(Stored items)
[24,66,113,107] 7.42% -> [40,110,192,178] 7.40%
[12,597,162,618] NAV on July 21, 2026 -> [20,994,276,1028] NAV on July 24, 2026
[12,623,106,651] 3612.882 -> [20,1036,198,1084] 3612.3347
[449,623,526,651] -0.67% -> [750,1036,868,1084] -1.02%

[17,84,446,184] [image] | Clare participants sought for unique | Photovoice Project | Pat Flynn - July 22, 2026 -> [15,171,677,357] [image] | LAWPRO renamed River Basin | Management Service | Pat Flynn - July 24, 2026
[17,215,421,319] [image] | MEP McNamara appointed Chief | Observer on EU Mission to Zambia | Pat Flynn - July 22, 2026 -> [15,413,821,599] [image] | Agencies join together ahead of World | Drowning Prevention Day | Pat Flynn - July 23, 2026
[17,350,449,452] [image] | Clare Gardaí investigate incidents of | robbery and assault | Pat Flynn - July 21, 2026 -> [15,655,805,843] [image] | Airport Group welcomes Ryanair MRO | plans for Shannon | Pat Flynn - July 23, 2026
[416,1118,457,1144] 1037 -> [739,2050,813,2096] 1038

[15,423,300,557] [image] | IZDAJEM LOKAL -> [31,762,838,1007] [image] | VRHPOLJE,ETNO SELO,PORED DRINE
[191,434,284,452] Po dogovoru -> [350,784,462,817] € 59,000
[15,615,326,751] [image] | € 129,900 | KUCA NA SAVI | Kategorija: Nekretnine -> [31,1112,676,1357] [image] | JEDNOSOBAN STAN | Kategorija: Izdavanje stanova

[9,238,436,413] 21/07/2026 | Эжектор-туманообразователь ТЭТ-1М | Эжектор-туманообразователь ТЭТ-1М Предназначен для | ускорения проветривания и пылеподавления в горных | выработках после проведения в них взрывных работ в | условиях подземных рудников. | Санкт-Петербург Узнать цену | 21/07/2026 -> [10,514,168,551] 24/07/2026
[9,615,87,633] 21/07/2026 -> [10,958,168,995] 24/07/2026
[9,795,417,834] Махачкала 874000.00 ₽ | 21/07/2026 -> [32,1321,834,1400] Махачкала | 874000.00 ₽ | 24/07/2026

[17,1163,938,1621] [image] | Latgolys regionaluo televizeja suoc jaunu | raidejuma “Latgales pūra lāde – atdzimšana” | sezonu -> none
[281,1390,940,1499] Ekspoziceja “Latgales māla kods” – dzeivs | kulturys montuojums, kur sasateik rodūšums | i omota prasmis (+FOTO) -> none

PROBLEM>
Please go through the entries and show every line with the word "image".

REPLY TO THE EXERCISE>
[17,84,446,184] [image] | Clare participants sought for unique | Photovoice Project | Pat Flynn - July 22, 2026 -> [15,171,677,357] [image] | LAWPRO renamed River Basin | Management Service | Pat Flynn - July 24, 2026
[17,215,421,319] [image] | MEP McNamara appointed Chief | Observer on EU Mission to Zambia | Pat Flynn - July 22, 2026 -> [15,413,821,599] [image] | Agencies join together ahead of World | Drowning Prevention Day | Pat Flynn - July 23, 2026
[17,350,449,452] [image] | Clare Gardaí investigate incidents of | robbery and assault | Pat Flynn - July 21, 2026 -> [15,655,805,843] [image] | Airport Group welcomes Ryanair MRO | plans for Shannon | Pat Flynn - July 23, 2026
[15,423,300,557] [image] | IZDAJEM LOKAL -> [31,762,838,1007] [image] | VRHPOLJE,ETNO SELO,PORED DRINE
[15,615,326,751] [image] | € 129,900 | KUCA NA SAVI | Kategorija: Nekretnine -> [31,1112,676,1357] [image] | JEDNOSOBAN STAN | Kategorija: Izdavanje stanova
[17,1163,938,1621] [image] | Latgolys regionaluo televizeja suoc jaunu | raidejuma “Latgales pūra lāde – atdzimšana” | sezonu -> none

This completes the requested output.